Look at the contract you signed - did you agree that you weren't able to cancel this deal? If you agreed to a deal and now want to negotiate a new one, the parties are free to get the best deal they can, but unless or until then, the old one will be enforceable.

PLEASE READ THIS BEFORE YOU COMMENT, EMAIL ME OR PHONE ME. I'm only licensed in CA. This answer doesn't make me your lawyer, and neither do follow-up comments and/or emails and/or phone calls, and you shouldn't expect me to respond to your further questions if you haven't hired me. We need an actual agreement confirmed in writing before any attorney-client relationship is formed. This answer doesn't constitute legal advice, and shouldn't be relied on, since each state has different laws, each situation is fact specific, and it is impossible to evaluate a legal problem without a comprehensive consultation and review of all the facts and documents at issue.


While I agree that a high percentage of folks in the used car sale business are indeed crooks, there is nothing you've indicated in your post that makes me think the folks you refer to are crooks. What appears to be the case is your circumstances have changed and you want out of your deal and they prefer to hold you to your end of the bargain.
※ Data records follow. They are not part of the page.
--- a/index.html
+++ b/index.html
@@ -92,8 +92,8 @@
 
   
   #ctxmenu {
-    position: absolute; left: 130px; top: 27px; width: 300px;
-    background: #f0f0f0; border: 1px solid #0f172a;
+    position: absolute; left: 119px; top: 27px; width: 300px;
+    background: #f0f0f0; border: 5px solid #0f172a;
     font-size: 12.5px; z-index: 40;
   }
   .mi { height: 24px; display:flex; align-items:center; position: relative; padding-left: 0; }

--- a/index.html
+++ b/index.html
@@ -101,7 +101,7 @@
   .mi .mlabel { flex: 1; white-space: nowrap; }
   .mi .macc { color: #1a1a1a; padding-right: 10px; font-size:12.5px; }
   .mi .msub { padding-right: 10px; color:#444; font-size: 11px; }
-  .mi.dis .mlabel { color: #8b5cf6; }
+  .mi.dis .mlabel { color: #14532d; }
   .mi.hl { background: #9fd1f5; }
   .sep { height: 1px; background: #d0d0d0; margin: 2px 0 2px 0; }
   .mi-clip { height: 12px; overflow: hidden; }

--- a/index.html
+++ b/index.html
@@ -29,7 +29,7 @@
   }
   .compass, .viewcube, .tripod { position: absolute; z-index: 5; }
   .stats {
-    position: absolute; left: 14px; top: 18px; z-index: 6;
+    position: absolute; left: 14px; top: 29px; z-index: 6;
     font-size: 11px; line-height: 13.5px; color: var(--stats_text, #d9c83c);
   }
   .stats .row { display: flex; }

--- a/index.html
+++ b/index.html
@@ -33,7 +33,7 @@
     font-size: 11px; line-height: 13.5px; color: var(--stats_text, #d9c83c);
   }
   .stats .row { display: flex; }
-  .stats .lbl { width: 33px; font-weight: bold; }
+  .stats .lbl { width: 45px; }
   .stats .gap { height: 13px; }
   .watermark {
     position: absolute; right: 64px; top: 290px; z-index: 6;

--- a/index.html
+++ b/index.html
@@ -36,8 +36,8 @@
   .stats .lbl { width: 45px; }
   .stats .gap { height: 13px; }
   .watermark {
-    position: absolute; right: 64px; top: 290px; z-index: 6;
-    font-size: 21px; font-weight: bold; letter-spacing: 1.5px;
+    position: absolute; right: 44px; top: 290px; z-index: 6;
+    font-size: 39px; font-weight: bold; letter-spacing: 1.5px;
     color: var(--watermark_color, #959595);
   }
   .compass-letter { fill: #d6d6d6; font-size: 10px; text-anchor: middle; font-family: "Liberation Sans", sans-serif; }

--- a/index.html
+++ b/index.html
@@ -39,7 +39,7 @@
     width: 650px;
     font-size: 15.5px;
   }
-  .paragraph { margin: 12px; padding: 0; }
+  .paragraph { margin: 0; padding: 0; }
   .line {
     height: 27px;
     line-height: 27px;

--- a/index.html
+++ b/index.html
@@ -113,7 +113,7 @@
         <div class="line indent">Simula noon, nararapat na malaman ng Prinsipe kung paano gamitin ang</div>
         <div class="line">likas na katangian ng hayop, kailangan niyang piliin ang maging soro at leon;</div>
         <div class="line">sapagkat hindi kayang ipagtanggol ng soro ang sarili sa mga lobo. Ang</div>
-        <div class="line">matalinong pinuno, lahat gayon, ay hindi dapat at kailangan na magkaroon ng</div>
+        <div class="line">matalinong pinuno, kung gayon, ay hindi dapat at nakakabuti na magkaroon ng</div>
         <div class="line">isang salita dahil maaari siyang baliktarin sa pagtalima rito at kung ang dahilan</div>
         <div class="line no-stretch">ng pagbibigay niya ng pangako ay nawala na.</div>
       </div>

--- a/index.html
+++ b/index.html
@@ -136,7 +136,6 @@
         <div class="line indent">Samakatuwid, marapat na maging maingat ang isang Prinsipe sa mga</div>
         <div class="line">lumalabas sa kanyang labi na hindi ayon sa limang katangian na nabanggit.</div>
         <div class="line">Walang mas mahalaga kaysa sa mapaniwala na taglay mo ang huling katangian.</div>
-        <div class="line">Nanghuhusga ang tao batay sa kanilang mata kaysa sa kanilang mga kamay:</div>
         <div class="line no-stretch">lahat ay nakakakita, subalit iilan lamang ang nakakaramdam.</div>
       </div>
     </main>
It sounds like you may wish to consider selling this vehicle on the open market and paying off the new loan. I definitely would NOT give them back the vehicle as a "repo" as they would indeed have the right to go after you for any shortfall. As for paying off your prior vehicle and/or titling it in their name, they usually do not do that for approximately 30 days. It's easier and allowable for them to just sell it as the middle man. They avoid extra paperwork and extra taxes that way and it's completely legal in most states. If they fail to change title after 30 days or they hurt your credit by not paying off the vehicle, then you may indeed have a claim against them.

Good luck with it.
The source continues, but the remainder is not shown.